Possono la ricerca medica e la tecnologia oggi a nostra disposizione essere utilizzate allo scopo di assistere chi ha deciso di porre fine alla propria esistenza o, addirittura, per sopprimere un individuo in sala operatoria per salvarne un altro, solo perché forme di bioetica giustificativa insieme a pressioni sociali ed economiche sembrano suggerirlo? Qual è il limite che dobbiamo porci come individui, membri di una società pluralista, nell’utilizzare gli strumenti che la scienza ci mette a disposizione e quali sono invece le caratteristiche di una visione cristiana di questi complessi problemi? È difficile conciliare integralmente entrambe le esigenze ma è sicuramente possibile individuare un denominatore comune. Chi crede nella vita eterna e vive nella fede ha una visione diversa ed anche un conforto differente nel valutare le situazioni che l’esistenza pone a ciascuno. Tuttavia, il rispetto della sacralità della vita e della dignità degli individui non è patrimonio esclusivo dei cristiani, il valore incomparabile della persona umana è certamente patrimonio comune di tutti gli appartenenti alla società, o almeno dovrebbe esserlo, al di là di qualunque fede. A questo elemento è forse più opportuno ricondursi perché si possano studiare ed applicare nella società principi e leggi che proteggano la vita umana ed impediscano la sua soppressione, mercificazione o la sua riduzione ad un bene di consumo. Questo obiettivo può essere raggiunto da tutti coloro che in una società pluralista abbiano a cuore i valori essenziali della vita. Vi sono aree dove la ricerca medica pone quesiti bioetici per i quali è difficile trovare pieno accordo tra tutte le componenti sociali, ma anche in queste aree deve esservi un impegno alla regolamentazione: non deve più accadere (come, invece, spesso si è verificato anche nei paesi più avanzati) che la scienza individui nuovi percorsi che vengono poi lasciati senza normative per anni.

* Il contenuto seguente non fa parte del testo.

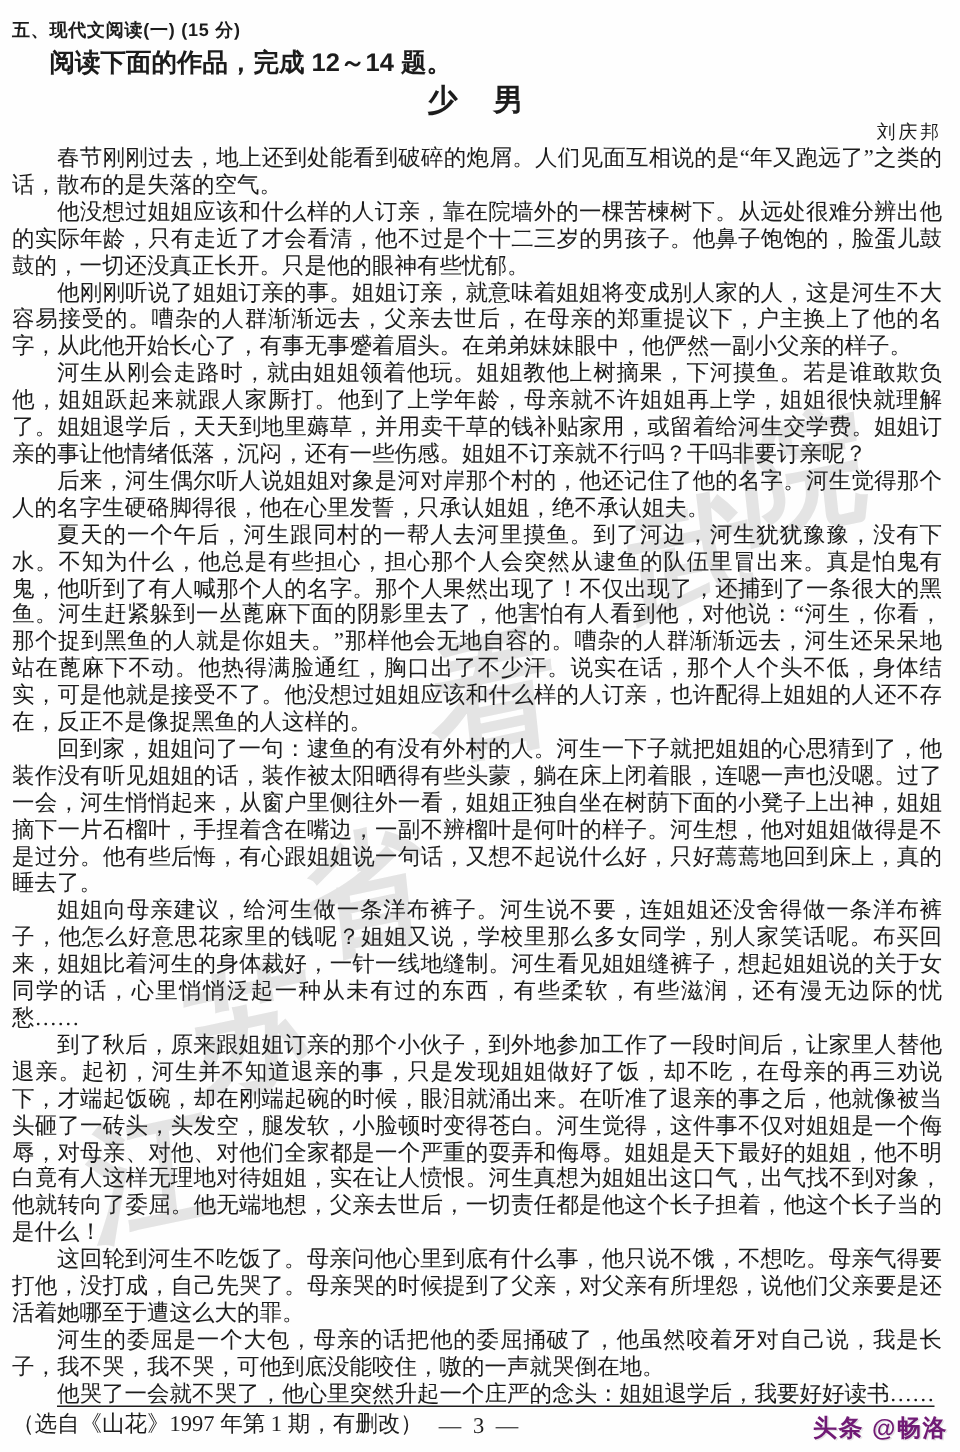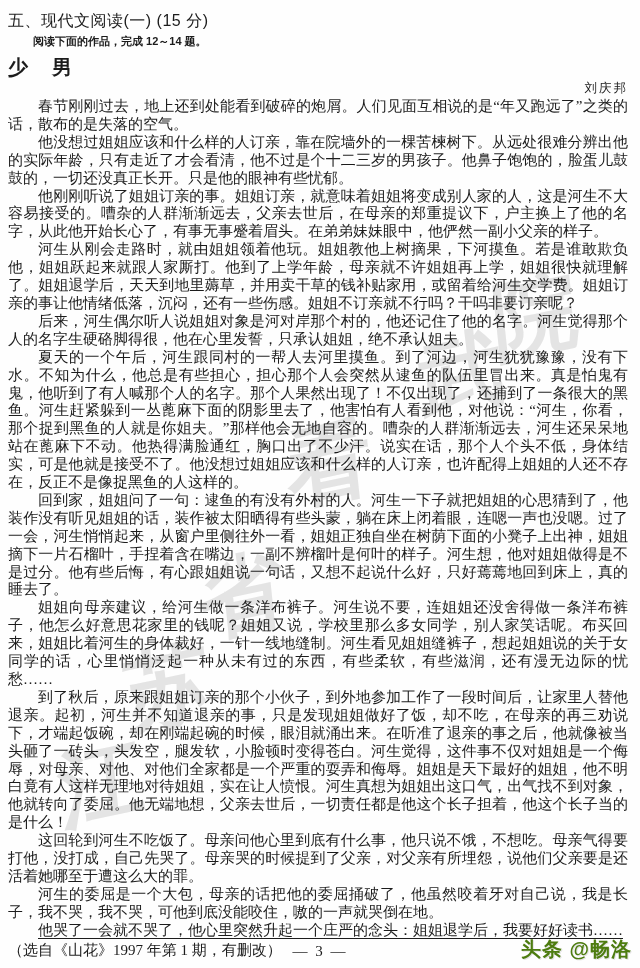"五、现代文阅读(一) (15 分)" .heading { font-size: 16px -> 12px; font-weight: 400 -> 700 }
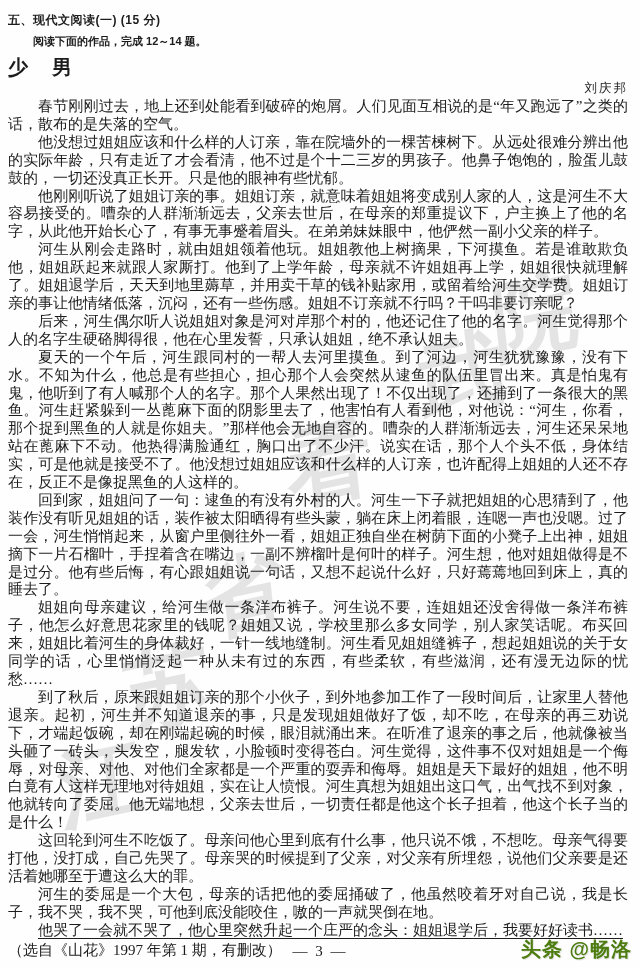"阅读下面的作品，完成 12～14 题。" .instruction { font-size: 11px -> 17px }
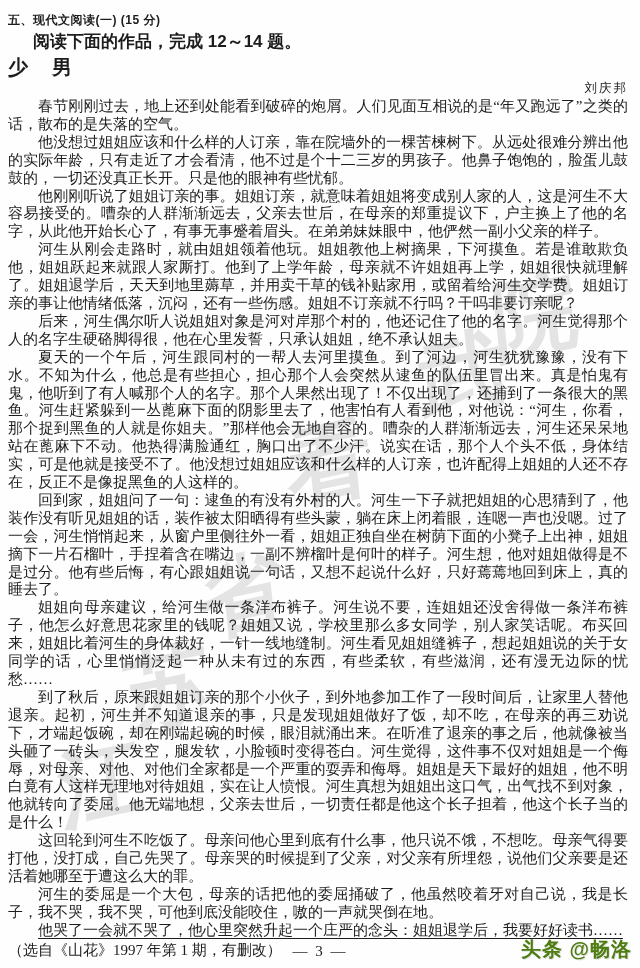"少 男" .title { text-align: left -> center }
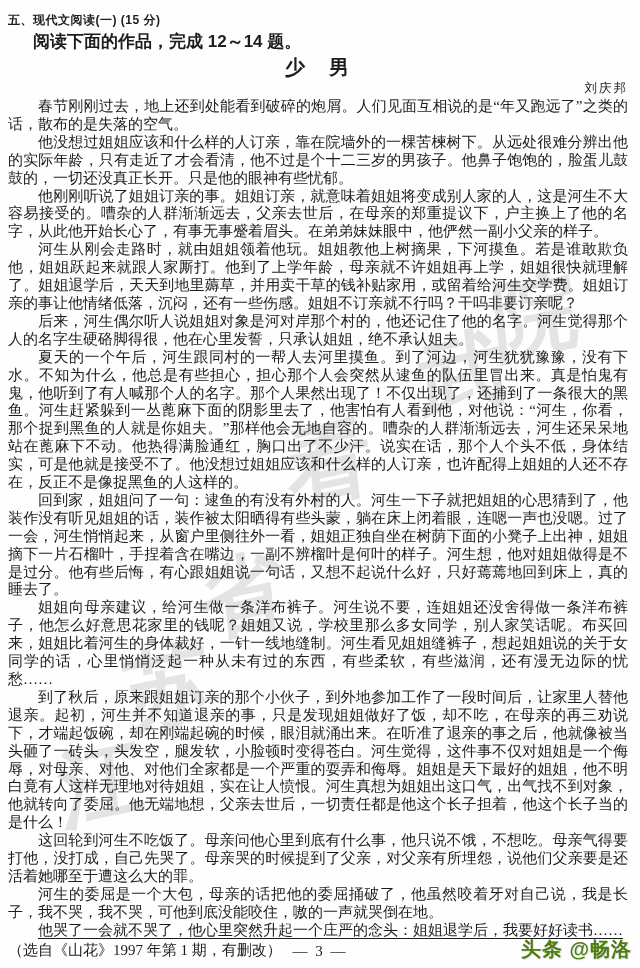"头条 @畅洛" .corner-watermark { color: #4d7c0f -> #701a75; font-size: 20px -> 16px }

L’appello è dunque rivolto anche al mondo politico perché intervenga non in senso difensivo nei confronti di un’umanità in balia del progresso scientifico, ma piuttosto perché favorisca una maggiore interazione e dibattito tra due mondi che si conoscono ancora poco e che hanno convissuto fino ad ora in un clima di reciproca estraneità e diffidenza. L’impegno in questo senso richiede investimento intellettuale e di risorse sia da parte del mondo scientifico che dei rappresentati della società e la creazione di apposite commissioni di esperti, affinché cittadini e parlamenti possano partecipare al dibattito in maniera informata e decidere di conseguenza quale percorso seguire. Il percorso più sciocco e pericoloso, per laici e cristiani, è quello di dimenticare queste esigenze etiche come parte essenziale della nostra esistenza.4

 

 

 

Bibliografia

1 Cfr. Lettera Enciclica Evangelium Vitae del Sommo Pontefice Giovanni Paolo II ai vescovi, ai presbiteri e ai diaconi, ai religiosi e alle religiose, ai fedeli laici e a tutte le persone di buona volontà sul valore e l’inviolabilità della vita umana, Città del Vaticano 25 maggio 1995.

2 Concilio Vaticano II, Costituzione Pastorale Gaudium et Spes, cap. 1, 14, Città del Vaticano 1965.

3 G. Naik, Assisted-suicide group makes more final exits go through Switzerland, in «The Wall Street Journal Europe», XX, 206, 1 novembre 2002.

4 Ringrazio Alessandra Cattoi e Claudia Cirillo per la collaborazione alla stesura e revisione del testo.